How GPUs are made
These really are, as Paul Simon sang, the days of miracles and wonders. It seems almost impossible to believe that engineers have now managed to design and build a machine whose components measure as little as 40nm across. That's just one-thousandth the diameter of a human hair.
Yet we're making such devices right now. They're called general processing units, and they're starting to challenge the central processing unit for its long-held title of the most magical piece of engineering found in a computer.
What threat is the CPU facing? Consider a top-of-the-range desktop processor like the quad-core Sandy Bridge variant of Intel's Core i7. It boasts just short of a billion transistors. A leading edge general processing unit like AMD's Cayman, as used in the Radeon HD 6970 graphics card, clocks up a massive 2.64 billion transistors.
Given that it boasts no fewer than 1,536 shader processors, 24 SIMD (single instruction multiple data) engines and 32 ROPs (raster operator units), this perhaps isn't surprising. This is the story of how AMD GPUs are made - how an idea becomes silicon using some of the most advanced and intricate engineering modes and mechanisms. Read on as we delve into the real days of miracle and wonder.
1. The high level design
Designing a general processing unit doesn't start with any thought of transistors or copper tracks, but with something called the product requirement specification, or PRS - a prioritised definition of all the features the new chip must have. It might not sound wildly exciting, but the PRS acts as the checklist throughout the whole design process.
Given that design is a very costly exercise, in terms of time and money, it's vitally important that the PRS provides an adequate answer to the question: 'What exactly is it that we're trying to build here?'
Typically it will take six months to complete the PRS. Thousands of engineers, including architects, hardware designers, board designers, validation engineers, software engineers and firmware/BIOS engineers will be involved, as will representatives from product management, technology management and developer relations.
The document takes the form of a database and could include over 1,000 features, each of which could be anything from an odd sentence to a 100-page specification.
Another output from the high level design - one that most technically savvy PC users will be familiar with - is a block diagram. Although it bears no resemblance to how the elements of the GPU will be arranged on the chip, it includes each of the major functional blocks and shows how signals pass between them.
2. Floorplan and netlist
Teams of engineers now set to work on two distinct areas of the design. First, the floorplan must be defined. This is a physical representation that will take account of how large each block is expected to be and where it should be positioned relative to other blocks.
Here, account is taken of how many signals pass between the blocks with the aim of reducing the lengths of the pathways. Meanwhile, other engineers work on the component level design of each of the blocks.
However, this is nothing like electronic circuit design as envisaged by the layperson.
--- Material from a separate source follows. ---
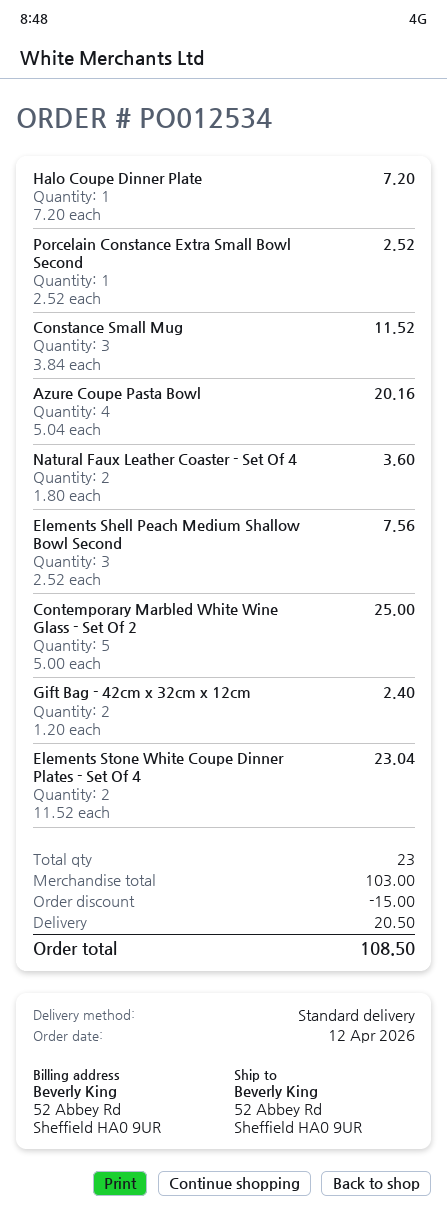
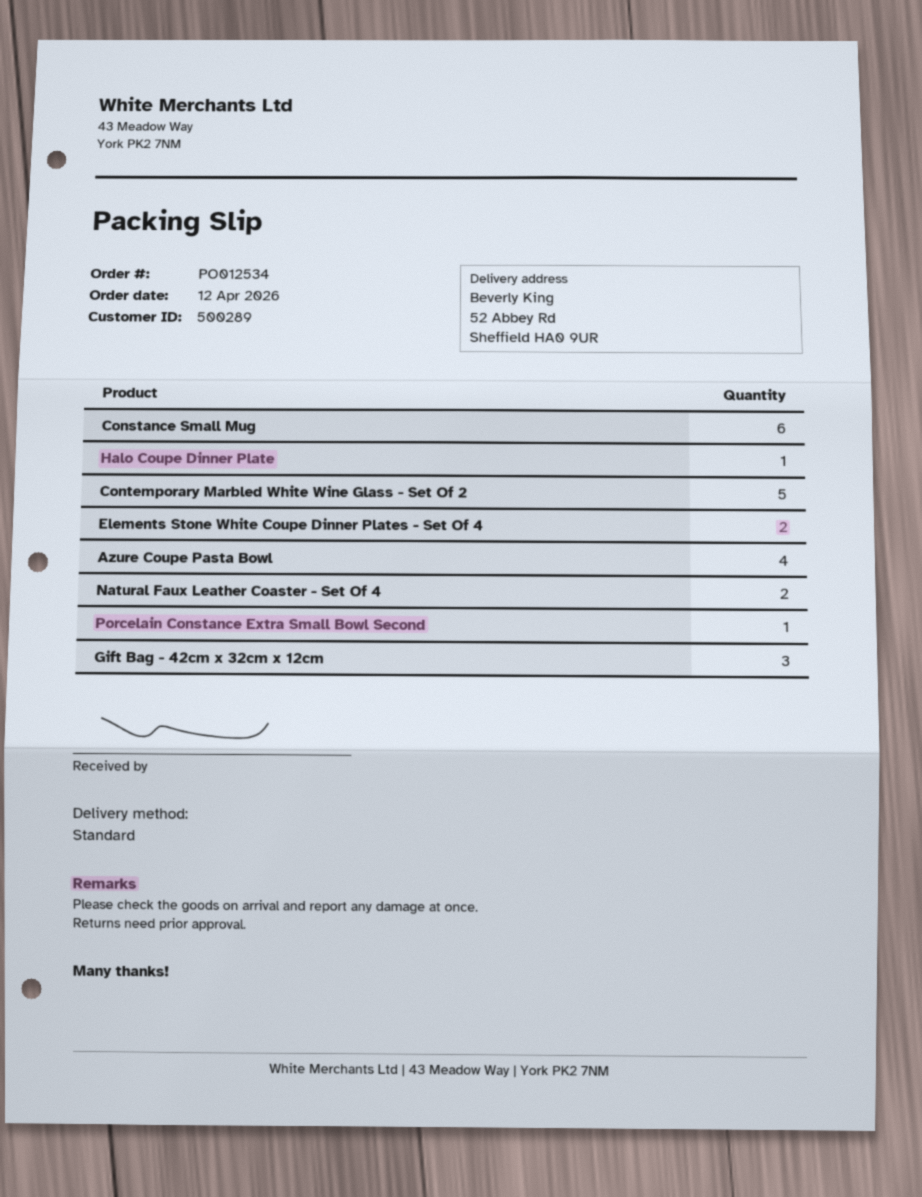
Constance Small Mug: 3 -> 6
Elements Shell Peach Medium Shallow Bowl Second: 3 -> none
Gift Bag - 42cm x 32cm x 12cm: 2 -> 3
Instead of a circuit diagram, the design is created in a hardware description language like VDHL. If you're interested, the compound acronym stands for very-high-speed integrated circuits (that's what the 'V' stands for) hardware description language.
Looking much like a programming language, this way of generating circuits provides many of the benefits on offer to the software engineer. Most importantly circuits can be defined hierarchically so, for example, having defined a logic OR gate from individual transistors, this can be used in the definition of a more complicated block like a one-bit adder.
In the same way, increasingly sophisticated building blocks are built up by reusing what's already been created. Often the designer won't even have to define the building blocks, because they'll be available from third-party libraries.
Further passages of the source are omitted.